From the elevated position of Ngulu Hotel in the east, the plain appeared like the Zambezi River when in fact the local people said the river was 5km away, well out of sight.
Initially, the people on the plain had nothing to worry about. They assumed the rising waters were going to recede as they always did after the Kuomboka. Indeed, they counted on their experience of having lived along the plain from time immemorial.
But the water kept rising and fear soon set into the minds of most of them. In haste, the residents fled while the raging floods swept over villages, rice, sugarcane and maize fields, clinics as well as everything that was attached to the ground.
Whipped up by surprisingly strong winds, the rising floods had gone up to eight metres in many places in a short space of time.
As though that was not enough, crocodiles not known to exist in the canal waters of the Barotse Plain were soon lurking in the most unsuspecting of places and pouncing on people.

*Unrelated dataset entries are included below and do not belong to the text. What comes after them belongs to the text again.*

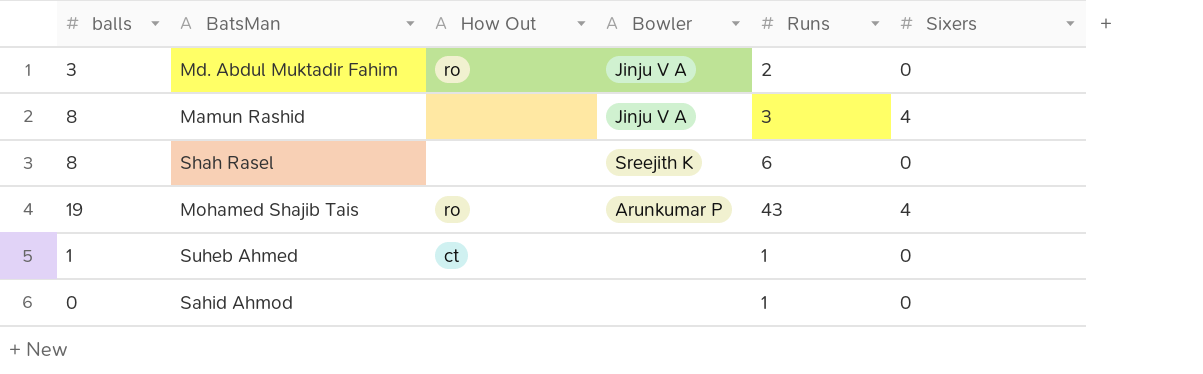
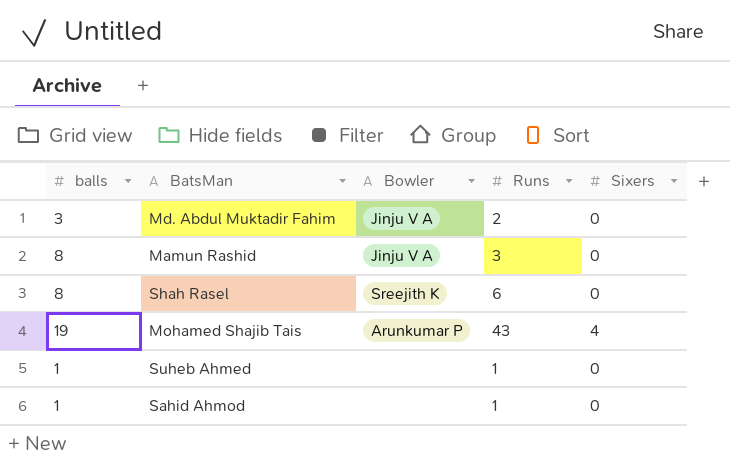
column How Out | position: 3 -> none
Mamun Rashid | Sixers: 4 -> 0
Sahid Ahmod | balls: 0 -> 1

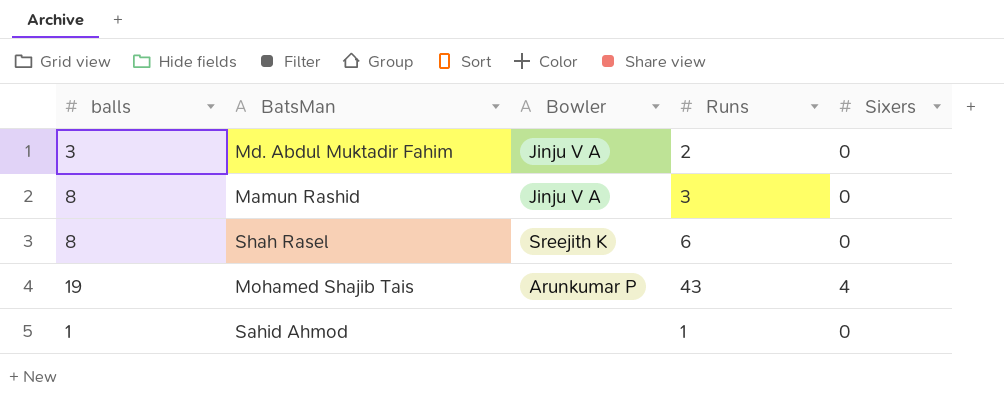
row Suheb Ahmed: 1 | none | 1 | 0 -> none

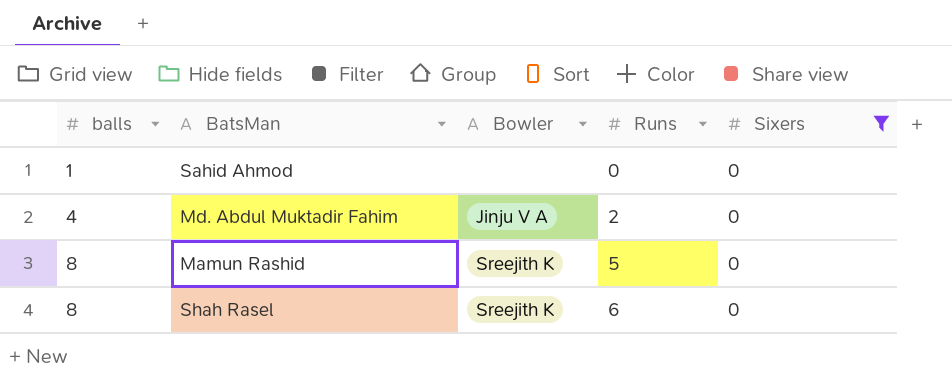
filter: none -> Sixers = 0
row order: none -> balls ascending
Sahid Ahmod | Runs: 1 -> 0
Md. Abdul Muktadir Fahim | balls: 3 -> 4
Mamun Rashid | Bowler: Jinju V A -> Sreejith K
Mamun Rashid | Runs: 3 -> 5

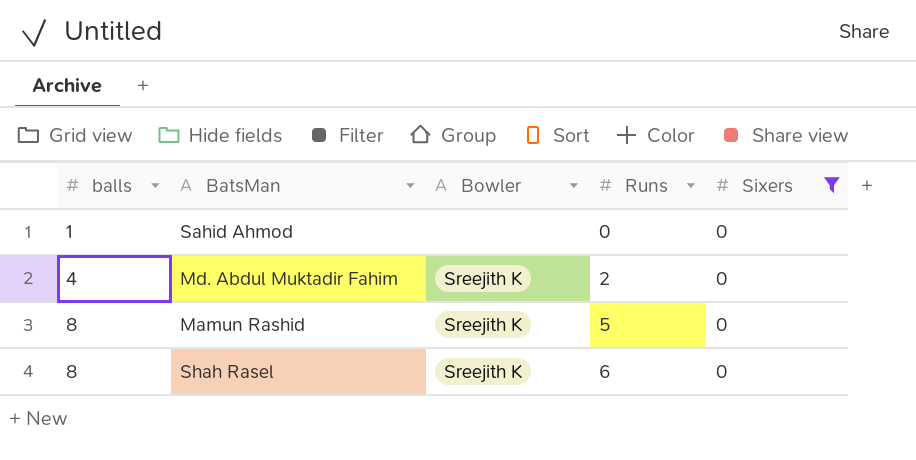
Md. Abdul Muktadir Fahim | Bowler: Jinju V A -> Sreejith K

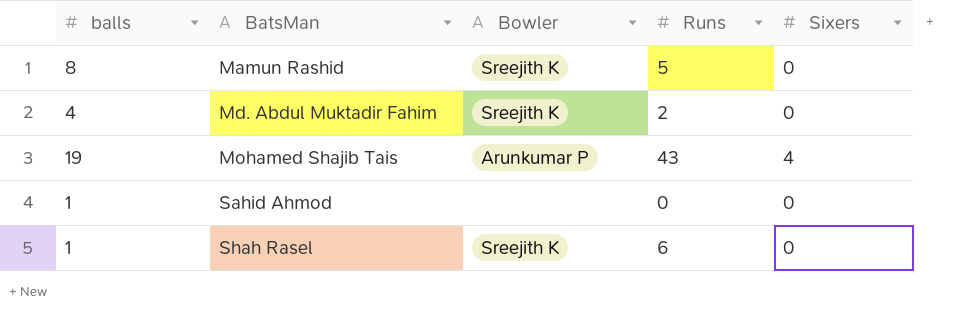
filter: Sixers = 0 -> none
row order: balls ascending -> BatsMan ascending
Shah Rasel | balls: 8 -> 1

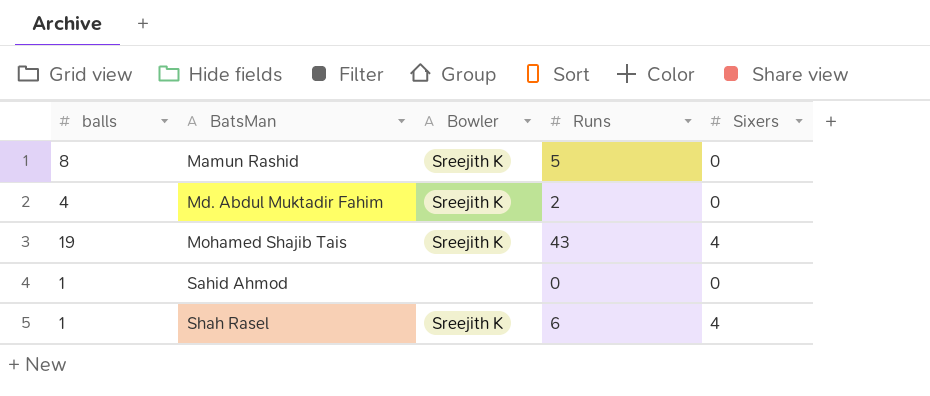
Mohamed Shajib Tais | Bowler: Arunkumar P -> Sreejith K
Shah Rasel | Sixers: 0 -> 4

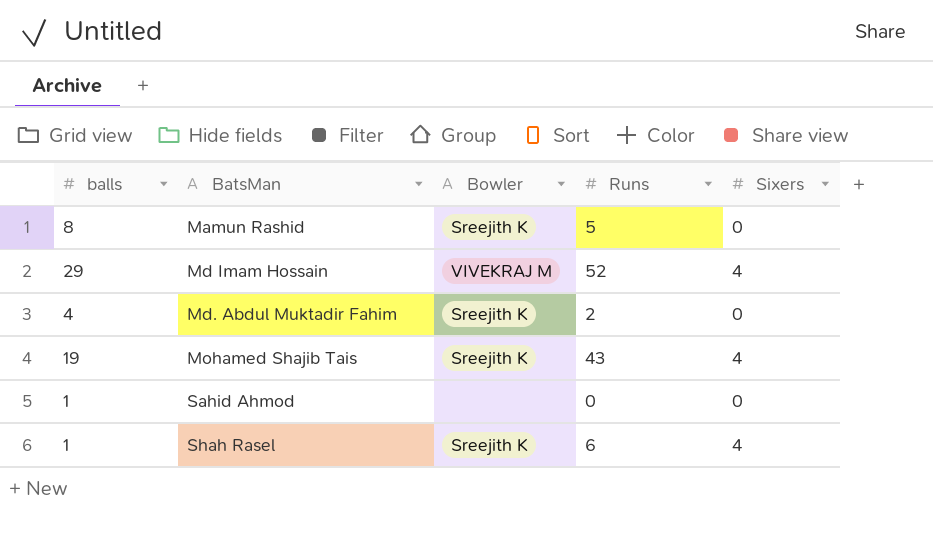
row Md Imam Hossain: none -> 29 | VIVEKRAJ M | 52 | 4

Coupled with the force of the wind that claimed lives of the fleeing villagers by causing huge waves that hit and capsised an unknown number of speed boats and small canoes, the reptiles attacked their own victims, killing them instantly and pushing the total death toll on the plains to seven.
At the palace of the Litunga - King Lubosi Imwiko II- in Limulunga, officials in the Barotse Royal Establishment were studying alarming reports about the deluge.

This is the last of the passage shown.